Faulty hips may mean surgery

Many New Zealanders may need invasive surgery after a recent global recall of hip implants.

The Smith & Nephew R3 hip implants were recalled after usually high rates of replacement surgery were required in Australia and the United Kingdom. In New Zealand, 139 of the devices have been implanted.

According to the New Zealand Orthopaedic Association, more than 25 per cent of patients had replacement surgery when a similar recall of 525 DePuy ASR hip implants was issued in 2010.

Another recall in April involved 41 Stryker MITCH hip implants.

Ministry of Health senior media advisor Kevin McCarthy said Smith & Nephew had finished contacting surgeons to alert them of the recall.

"They should have been all contacted by Wednesday last week."

Medsafe head of compliance management Derek Fitzgerald confirmed the action.

"The company sent out a notice to all of the surgeons involved and all of the hospitals that were supplied product.

"We know that all of the hospitals have acknowledged receipt of the letter."

Fitzgerald said the expectation was that surgeons would contact affected patients to inform them about the recall.

Smith & Nephew said there was no single reason why their implant was not working as well as expected.

Fitzgerald said there were various reasons for implant revision or replacement.

"The reasons for these sorts of products to be replaced are things like dislocation, loosening of the various parts, infection, pain."

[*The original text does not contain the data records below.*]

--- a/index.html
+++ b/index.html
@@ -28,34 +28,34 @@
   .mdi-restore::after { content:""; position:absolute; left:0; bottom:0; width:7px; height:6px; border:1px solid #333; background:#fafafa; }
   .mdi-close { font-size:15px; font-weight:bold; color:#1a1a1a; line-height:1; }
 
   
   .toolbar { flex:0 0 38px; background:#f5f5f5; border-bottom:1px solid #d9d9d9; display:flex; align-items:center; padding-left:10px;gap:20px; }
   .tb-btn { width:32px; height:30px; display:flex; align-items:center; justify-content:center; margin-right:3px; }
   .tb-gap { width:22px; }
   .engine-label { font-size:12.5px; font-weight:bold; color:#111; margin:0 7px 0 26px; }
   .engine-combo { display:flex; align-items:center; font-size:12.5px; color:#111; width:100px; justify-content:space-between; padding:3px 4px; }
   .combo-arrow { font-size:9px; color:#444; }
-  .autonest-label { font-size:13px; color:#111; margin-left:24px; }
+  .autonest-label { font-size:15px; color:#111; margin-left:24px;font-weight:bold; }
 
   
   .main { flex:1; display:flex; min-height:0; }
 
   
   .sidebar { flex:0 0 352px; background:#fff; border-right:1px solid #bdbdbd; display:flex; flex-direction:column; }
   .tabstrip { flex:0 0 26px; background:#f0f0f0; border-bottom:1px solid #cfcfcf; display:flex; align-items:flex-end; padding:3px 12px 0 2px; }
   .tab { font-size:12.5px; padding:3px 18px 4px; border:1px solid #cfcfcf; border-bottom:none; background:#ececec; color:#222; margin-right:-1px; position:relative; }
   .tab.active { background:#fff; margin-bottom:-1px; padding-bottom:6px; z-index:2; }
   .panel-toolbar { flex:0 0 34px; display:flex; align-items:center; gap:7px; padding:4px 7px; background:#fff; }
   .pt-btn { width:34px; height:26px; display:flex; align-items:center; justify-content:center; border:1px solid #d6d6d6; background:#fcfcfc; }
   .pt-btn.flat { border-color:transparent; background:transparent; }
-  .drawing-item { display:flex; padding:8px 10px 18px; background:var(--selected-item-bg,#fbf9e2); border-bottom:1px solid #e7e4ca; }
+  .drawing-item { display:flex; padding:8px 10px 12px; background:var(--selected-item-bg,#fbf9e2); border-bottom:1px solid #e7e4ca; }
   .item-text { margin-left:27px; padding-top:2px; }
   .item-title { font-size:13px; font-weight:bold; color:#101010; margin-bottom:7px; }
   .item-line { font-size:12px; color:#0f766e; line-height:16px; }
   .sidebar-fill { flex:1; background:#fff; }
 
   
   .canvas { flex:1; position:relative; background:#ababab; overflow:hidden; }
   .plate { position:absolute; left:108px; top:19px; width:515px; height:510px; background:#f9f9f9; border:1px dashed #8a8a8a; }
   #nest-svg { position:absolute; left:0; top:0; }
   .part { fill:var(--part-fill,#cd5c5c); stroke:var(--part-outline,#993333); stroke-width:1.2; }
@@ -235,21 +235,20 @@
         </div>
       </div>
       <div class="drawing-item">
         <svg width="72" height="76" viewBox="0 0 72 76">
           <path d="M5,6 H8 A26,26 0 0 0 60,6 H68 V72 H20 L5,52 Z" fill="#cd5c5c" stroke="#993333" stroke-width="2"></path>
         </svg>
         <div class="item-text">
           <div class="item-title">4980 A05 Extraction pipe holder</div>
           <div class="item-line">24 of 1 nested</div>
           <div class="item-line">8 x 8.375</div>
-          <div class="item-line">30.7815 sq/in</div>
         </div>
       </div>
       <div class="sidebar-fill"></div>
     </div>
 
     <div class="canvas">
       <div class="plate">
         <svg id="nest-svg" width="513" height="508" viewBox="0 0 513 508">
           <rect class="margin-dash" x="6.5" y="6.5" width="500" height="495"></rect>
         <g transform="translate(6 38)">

Smith & Nephew said that fractures were another cause of replacement.

According to the New Zealand Orthopaedic Association, microscopic amounts of metal can be worn away in this type of implant. That debris was made up of cobalt and chromium, two metals which were usually needed in small amounts. This problem caused the recall of Stryker implants.

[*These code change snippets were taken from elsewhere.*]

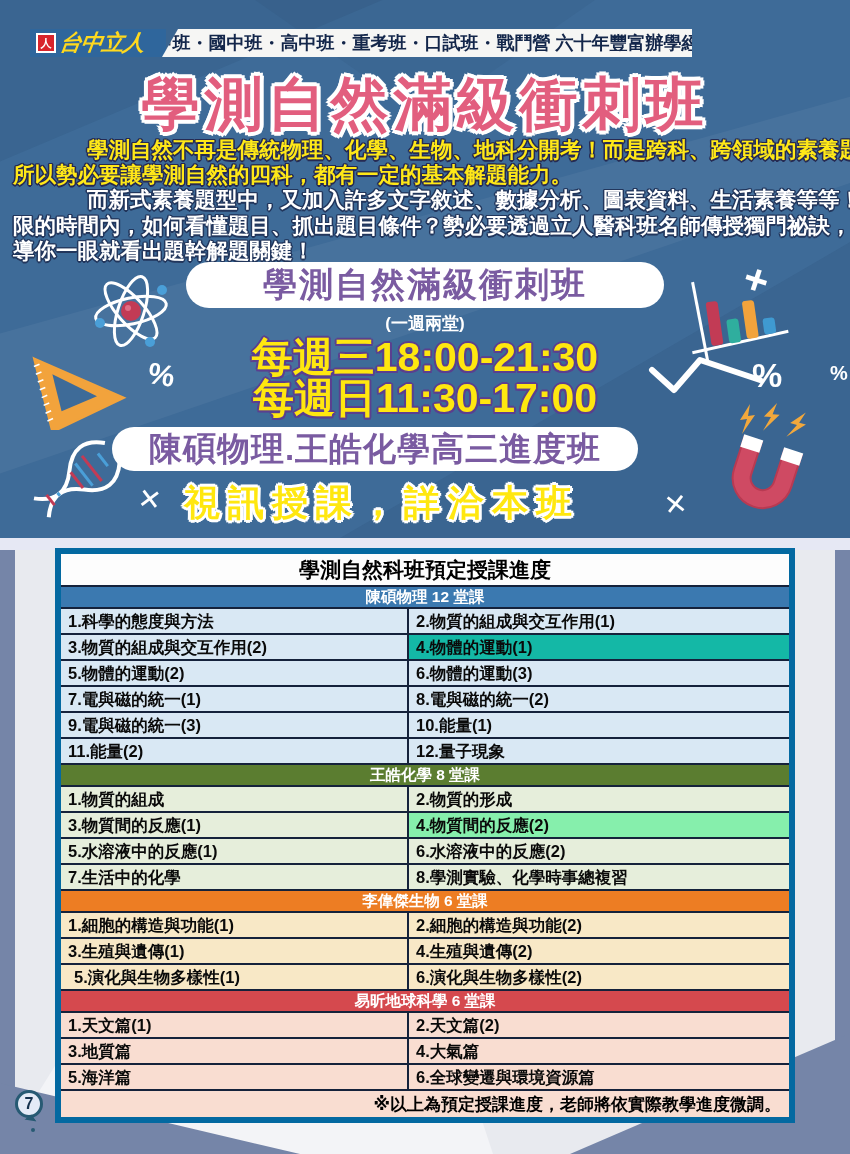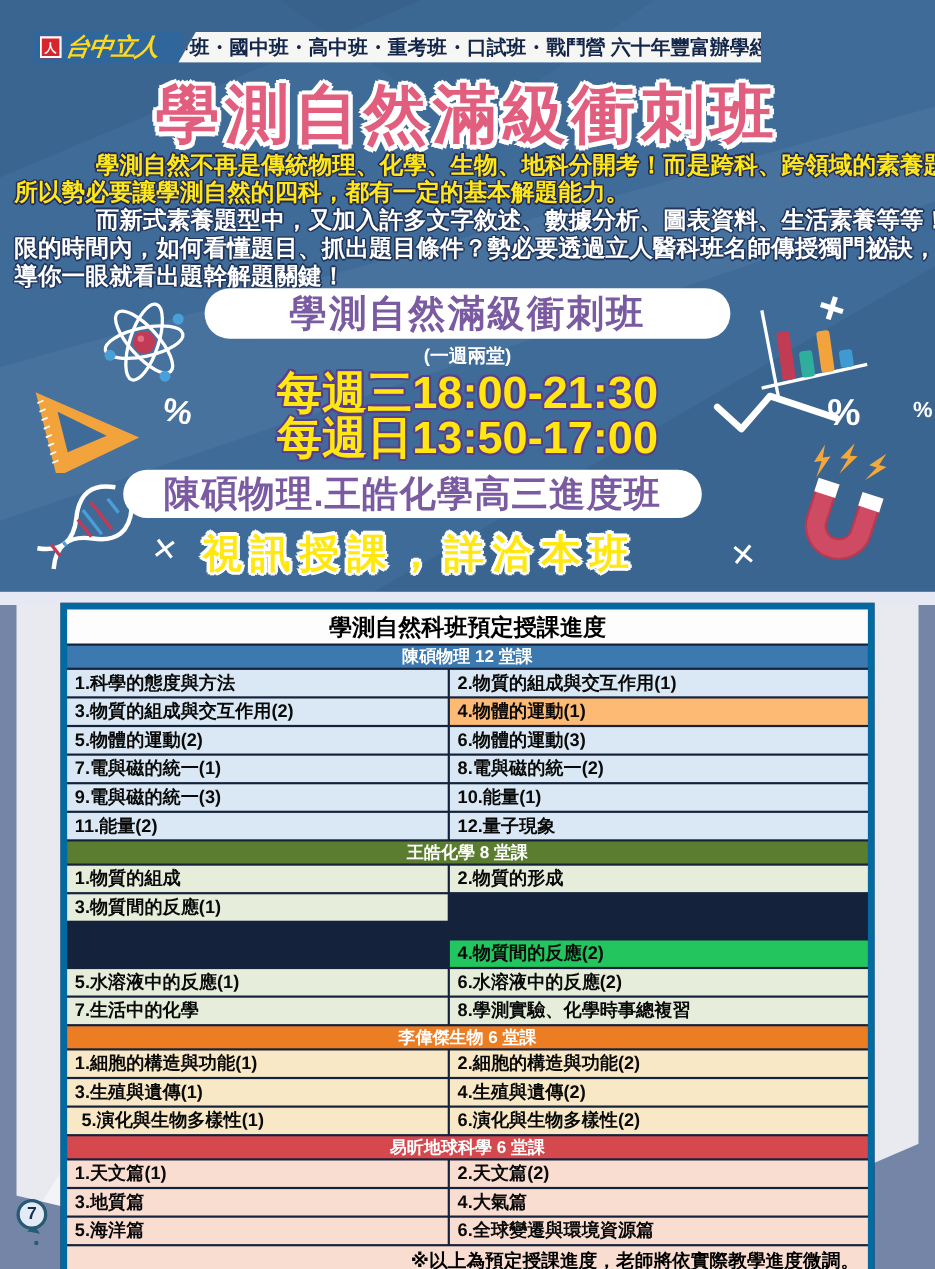--- a/index.html
+++ b/index.html
@@ -149,21 +149,21 @@
     </div>
     <div class="para para-white">
       <div class="ln indent">而新式素養題型中，又加入許多文字敘述、數據分析、圖表資料、生活素養等等！在有</div>
       <div class="ln">限的時間內，如何看懂題目、抓出題目條件？勢必要透過立人醫科班名師傳授獨門祕訣，引</div>
       <div class="ln">導你一眼就看出題幹解題關鍵！</div>
     </div>
 
     <div class="pill pill1">學測自然滿級衝刺班</div>
     <div class="subnote">(一週兩堂)</div>
     <div class="sched sched1">每週三18:00-21:30</div>
-    <div class="sched sched2">每週日13:50-17:00</div>
+    <div class="sched sched2">每週日11:30-17:00</div>
     <div class="pill pill2">陳碩物理.王皓化學高三進度班</div>
     <div class="cta">視訊授課，詳洽本班</div>
 
     <svg class="deco" style="left:88px;top:268px;" width="86" height="86" viewBox="0 0 86 86">
       <g transform="rotate(-12 43 43)" fill="none" stroke="#fff" stroke-width="3">
         <ellipse cx="43" cy="43" rx="36" ry="13"></ellipse>
         <ellipse cx="43" cy="43" rx="36" ry="13" transform="rotate(60 43 43)"></ellipse>
         <ellipse cx="43" cy="43" rx="36" ry="13" transform="rotate(120 43 43)"></ellipse>
       </g>
       <circle cx="43" cy="43" r="10" fill="#c23b55"></circle>
@@ -247,21 +247,21 @@
   <div class="table-wrap">
     <div class="t-title">學測自然科班預定授課進度</div>
     <div id="table-body">
         <div class="section-bar" style="background: rgb(59, 121, 176);">陳碩物理 12 堂課</div>
         <div class="lesson-row">
           <div class="lesson-cell c0" style="background: rgb(217, 232, 244);">1.科學的態度與方法</div>
           <div class="lesson-cell c1" style="background: rgb(217, 232, 244);">2.物質的組成與交互作用(1)</div>
         </div>
         <div class="lesson-row">
           <div class="lesson-cell c0" style="background: rgb(217, 232, 244);">3.物質的組成與交互作用(2)</div>
-          <div class="lesson-cell c1" style="background: #fdba74;">4.物體的運動(1)</div>
+          <div class="lesson-cell c1" style="background: #14b8a6;">4.物體的運動(1)</div>
         </div>
         <div class="lesson-row">
           <div class="lesson-cell c0" style="background: rgb(217, 232, 244);">5.物體的運動(2)</div>
           <div class="lesson-cell c1" style="background: rgb(217, 232, 244);">6.物體的運動(3)</div>
         </div>
         <div class="lesson-row">
           <div class="lesson-cell c0" style="background: rgb(217, 232, 244);">7.電與磁的統一(1)</div>
           <div class="lesson-cell c1" style="background: rgb(217, 232, 244);">8.電與磁的統一(2)</div>
         </div>
         <div class="lesson-row">
@@ -272,21 +272,21 @@
           <div class="lesson-cell c0" style="background: rgb(217, 232, 244);">11.能量(2)</div>
           <div class="lesson-cell c1" style="background: rgb(217, 232, 244);">12.量子現象</div>
         </div>
         <div class="section-bar" style="background: rgb(91, 125, 48);">王皓化學 8 堂課</div>
         <div class="lesson-row">
           <div class="lesson-cell c0" style="background: rgb(230, 238, 219);">1.物質的組成</div>
           <div class="lesson-cell c1" style="background: rgb(230, 238, 219);">2.物質的形成</div>
         </div>
         <div class="lesson-row">
           <div class="lesson-cell c0" style="background: rgb(230, 238, 219);">3.物質間的反應(1)</div>
-          <div class="lesson-cell c1" style="background: #22c55e; margin-top: 42px;">4.物質間的反應(2)</div>
+          <div class="lesson-cell c1" style="background: #86efac;">4.物質間的反應(2)</div>
         </div>
         <div class="lesson-row">
           <div class="lesson-cell c0" style="background: rgb(230, 238, 219);">5.水溶液中的反應(1)</div>
           <div class="lesson-cell c1" style="background: rgb(230, 238, 219);">6.水溶液中的反應(2)</div>
         </div>
         <div class="lesson-row">
           <div class="lesson-cell c0" style="background: rgb(230, 238, 219);">7.生活中的化學</div>
           <div class="lesson-cell c1" style="background: rgb(230, 238, 219);">8.學測實驗、化學時事總複習</div>
         </div>
         <div class="section-bar" style="background: rgb(237, 125, 35);">李偉傑生物 6 堂課</div>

The metal could enter the tissues around the implant, causing swelling and pain. The patient may require an operation to investigate the swelling and possibly replace the implant.

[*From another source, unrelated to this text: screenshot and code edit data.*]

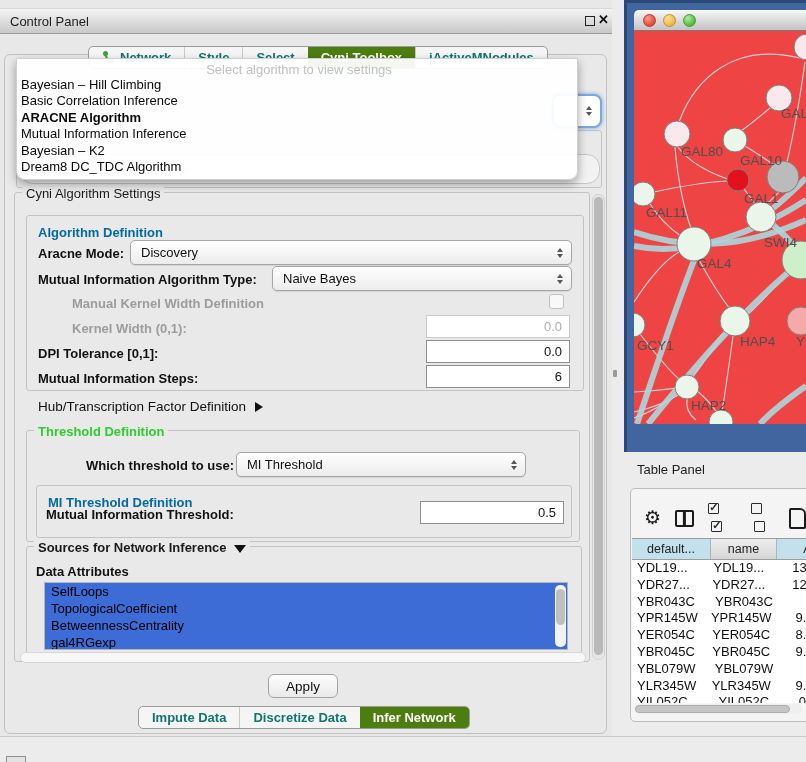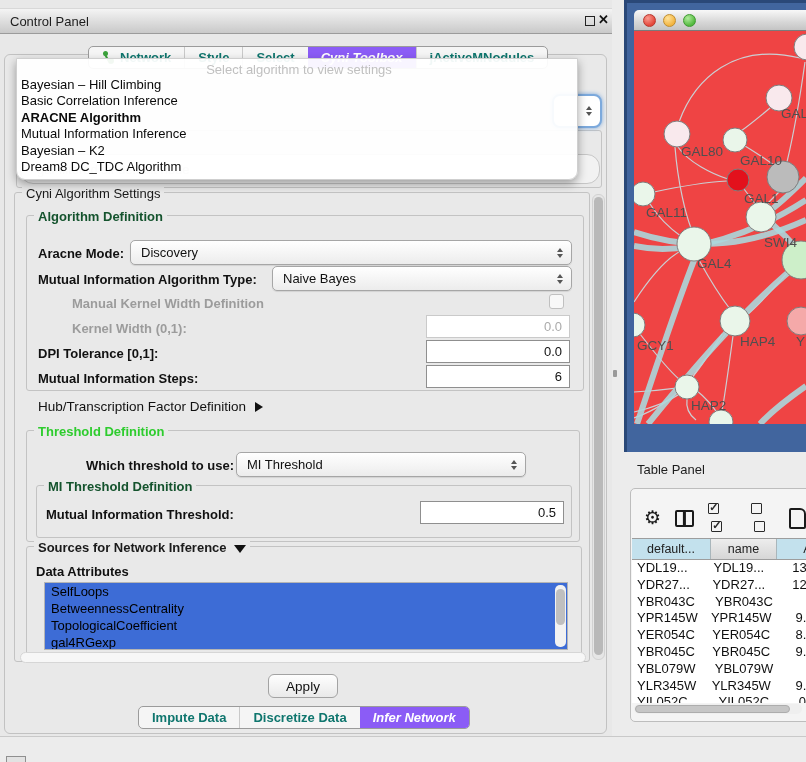--- a/index.html
+++ b/index.html
@@ -18,21 +18,21 @@
   #close-btn { right:3px; top:3px; position:absolute; font-size:13px; font-weight:bold; color:#111; }
 
   #cp-body { left:4px; top:54px; width:603px; height:680px; background:#E9E9E9;
     border:1px solid #C2C2C2; border-radius:6px; }
 
   .tabstrip { display:flex; border:1px solid #9B9B9B; border-radius:5px; overflow:hidden;
     background:#F5F5F5; z-index:20; }
   .tab { padding:3px 13px; font-size:13px; font-weight:bold; color:#0f766e; white-space:nowrap;
     display:flex; align-items:center; gap:5px; }
   .tab + .tab { border-left:1px solid #C9C9C9; }
-  .tab.sel { background:#8b5cf6; color:#FFF; border-left:none;font-style:italic; }
+  .tab.sel { background:#4d7c0f; color:#FFF; border-left:none; }
   #top-tabs { left:88px; top:46px; }
   #bottom-tabs { left:138px; top:706px; }
 
   
   #ghost-group { left:16px; top:130px; width:586px; height:58px; border:1px solid #C4C4C4; border-radius:3px; z-index:4; }
   #ghost-combo { left:20px; top:154px; width:580px; height:30px; background:#F2F2F2;
     border:1px solid #C6C6C6; border-radius:13px; z-index:5; display:flex; align-items:center; }
   #ghost-combo span { margin-left:16px; font-size:13px; color:#B9B9B9; }
   #algo-combo { left:552px; top:94px; width:50px; height:34px; background:#FFF;
     border:2px solid #7CA9DC; border-radius:8px; box-shadow:0 0 4px #7CA9DC; z-index:6; }
@@ -41,21 +41,21 @@
   #algo-popup { left:16px; top:58px; width:562px; height:122px; background:rgba(255,255,255,.94);
     border:1px solid #CFCFCF; border-radius:0 0 9px 9px; z-index:30;
     box-shadow:0 4px 10px rgba(0,0,0,.35); padding:3px 0 0 4px; }
   #algo-placeholder { text-align:center; font-size:13px; color:#C0C0C0; height:15px; line-height:15px; }
   .algo-item { height:16.4px; line-height:16.4px; font-size:13px; color:#0a0a0a; white-space:nowrap; }
   .algo-item.bold { font-weight:bold; }
 
   
   .groupbox { border:1px solid #C3C3C3; border-radius:3px; }
   .legend { background:#E9E9E9; padding:0 4px; font-size:13px; color:#1a1a1a; white-space:nowrap; z-index:11; }
-  .legend.blue { color:#14532d; font-weight:bold; }
+  .legend.blue { color:#0369a1; font-weight:bold;margin-top:16px; }
   .legend.green { color:#2ECC2E; font-weight:bold; }
   .blabel { font-size:13px; font-weight:bold; color:#111; white-space:nowrap; }
   .blabel.dis { color:#9C9C9C;margin-left:34px; }
 
   .combo { background:linear-gradient(#FFFFFF,#ECECEC); border:1px solid #A6A6A6; border-radius:5px;
     font-size:13px; color:#111; display:flex; align-items:center; padding-left:10px;
     box-shadow:0 1px 1px rgba(0,0,0,.10); }
   .arrows { position:absolute; right:8px; top:50%; transform:translateY(-50%);
     display:flex; flex-direction:column; gap:2px; }
   .tri-up { width:0; height:0; border-left:3.5px solid transparent; border-right:3.5px solid transparent; border-bottom:4.5px solid #555; }
@@ -264,22 +264,22 @@
 </div>
 
 <div class="abs groupbox" style="left:26px;top:546px;width:556px;height:114px;z-index:11"></div>
 <span class="abs legend" style="left:34px;top:540px;font-weight:bold;z-index:12">
   <span>Sources for Network Inference</span><i class="tri-down-b"></i>
 </span>
 <span class="abs blabel" style="left:36px;top:564px;z-index:12">Data Attributes</span>
 <div class="abs" id="attr-list">
   <div id="attr-items">
       <div class="attr-item" style="background: rgb(61, 108, 214);">SelfLoops</div>
+      <div class="attr-item" style="background: rgb(61, 108, 214);">TopologicalCoefficient</div>
       <div class="attr-item" style="background: rgb(61, 108, 214);">BetweennessCentrality</div>
-      <div class="attr-item" style="background: rgb(61, 108, 214);">TopologicalCoefficient</div>
       <div class="attr-item" style="background: rgb(61, 108, 214);">gal4RGexp</div>
     </div>
   <div id="attr-scroll">
       <div id="attr-thumb"></div>
     </div>
 </div>
 
 <div class="abs" id="settings-scroll">
     <div id="settings-thumb"></div>
   </div>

The US Food and Drug Administration warned that replacements carried the standard risks of surgery. They included reaction to anaesthesia, infection, bleeding and blood clots.

The replacement may also be more difficult if there had been a local reaction to the implant.

There were also concerns about cobalt poisoning if there was more than 1 milligram of metal debris per litre of blood, or about the size of five grains of sand.

Cobalt is needed for absorption of vitamin C and B12. Too little reduces production of red blood cells, which can cause anaemia.

Too much chromium can also cause problems. Chromium helps regulate blood sugar levels, but more than about 2.5 grains of sand is grounds for caution.

Fitzgerald said Medsafe would keep a watch on metal-on-metal implants and the actions of overseas medical device regulators.

He said New Zealand currently had no approval process for medical devices.

"They're allowed to be just put onto the market, but they can be taken off if they're not satisfactory.

"We just have what's known as a listing process, unlike other regulators overseas, like Australia, Europe and America where devices have to first be assessed in some way."

He said the medical device safety legislation is very old, but steps are being taken to fix this.

"We are forming a joint agency with the Australian regulator."

The joint Australia New Zealand Therapeutic Products Agency is expected to replace Medsafe within five years.